** Your task **
This exercise calls for every line of the data below with the string "stores" in it.

(Revision comparison data)
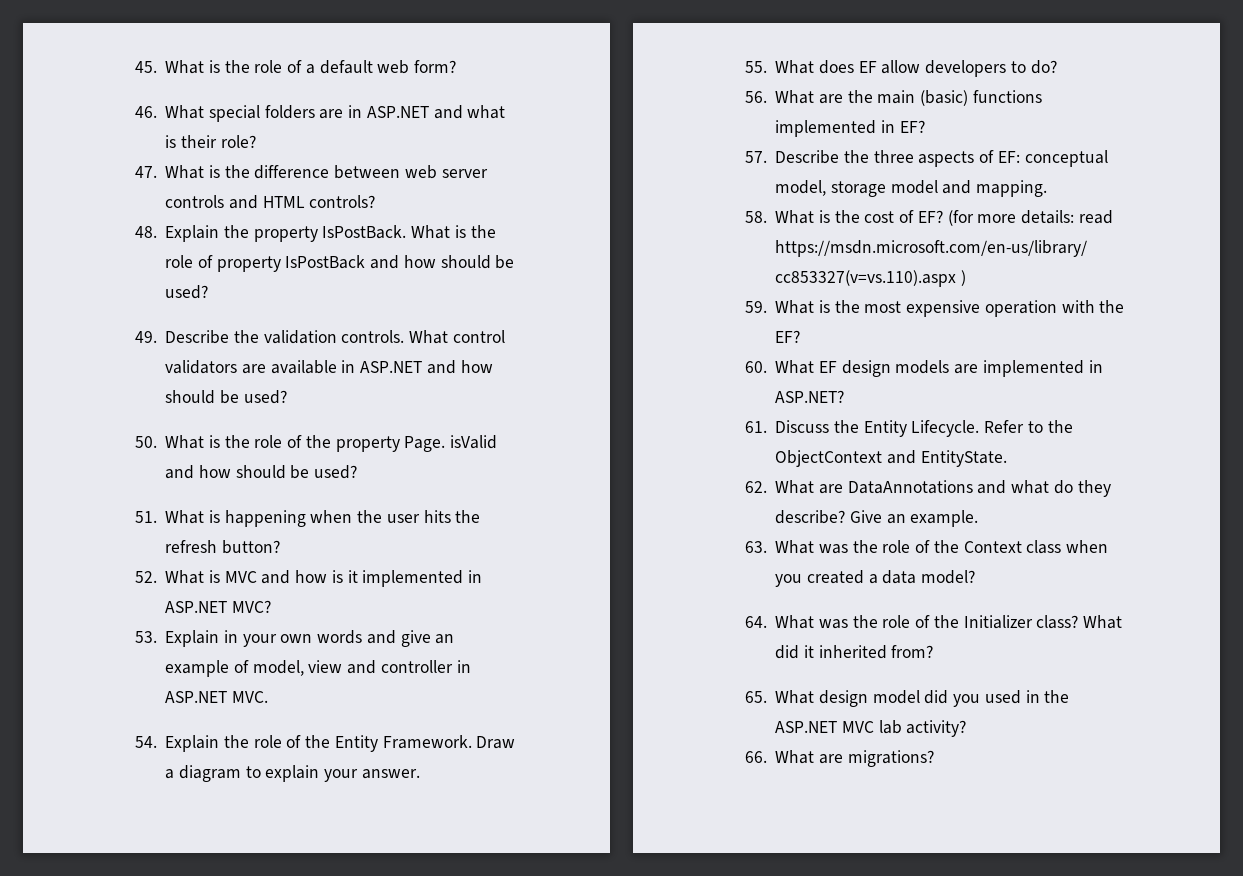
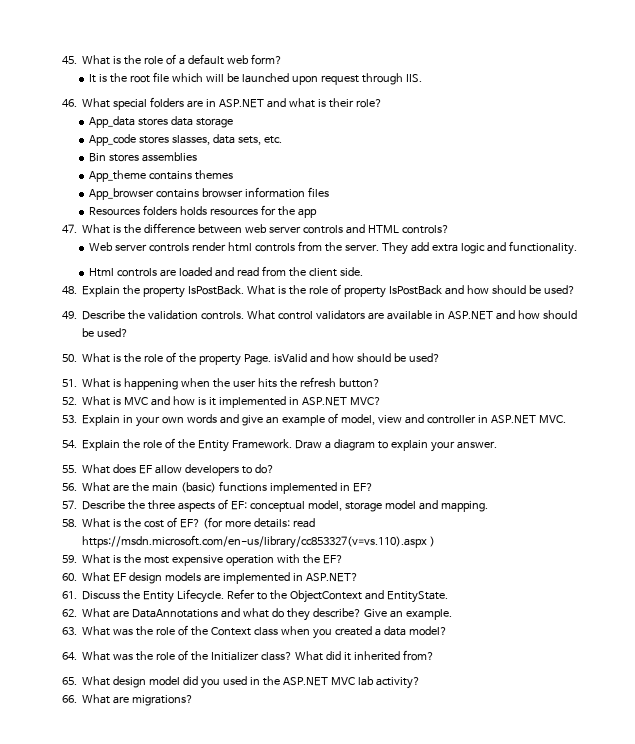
+ It is the root file which will be launched upon request through IIS.
+ App_data stores data storage
+ App_code stores slasses, data sets, etc.
+ Bin stores assemblies
+ App_theme contains themes
+ App_browser contains browser information files
+ Resources folders holds resources for the app
+ Web server controls render html controls from the server. They add extra logic and functionality.
+ Html controls are loaded and read from the client side.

** Result for this exercise **
+ App_data stores data storage
+ App_code stores slasses, data sets, etc.
+ Bin stores assemblies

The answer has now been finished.